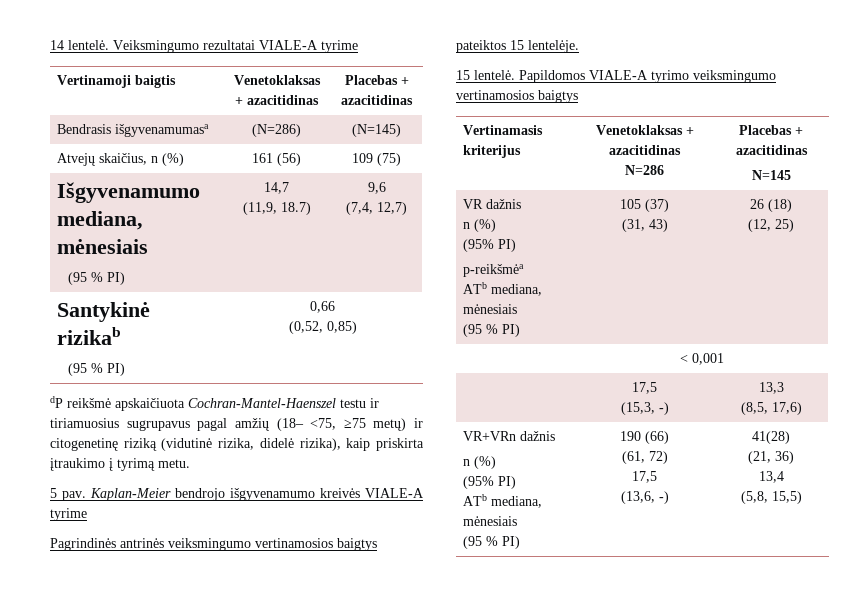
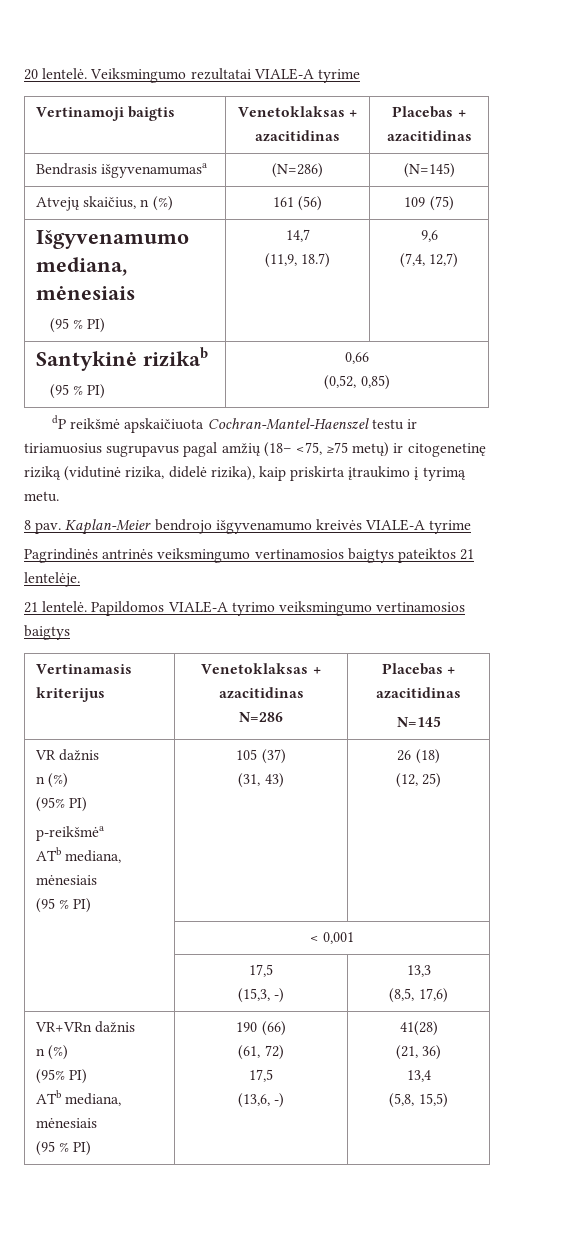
- 14 lentelė.
+ 20 lentelė.
- 5 pav.
+ 8 pav.
- Pagrindinės antrinės veiksmingumo vertinamosios baigtys pateiktos 15 lentelėje.
+ Pagrindinės antrinės veiksmingumo vertinamosios baigtys pateiktos 21 lentelėje.
- 15 lentelė.
+ 21 lentelė.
------------------------------------------------------------
• **Assignment**
Repeat the listing above exactly, omitting the pictures it contains.

• **Answer below**
- 14 lentelė.
+ 20 lentelė.
- 5 pav.
+ 8 pav.
- Pagrindinės antrinės veiksmingumo vertinamosios baigtys pateiktos 15 lentelėje.
+ Pagrindinės antrinės veiksmingumo vertinamosios baigtys pateiktos 21 lentelėje.
- 15 lentelė.
+ 21 lentelė.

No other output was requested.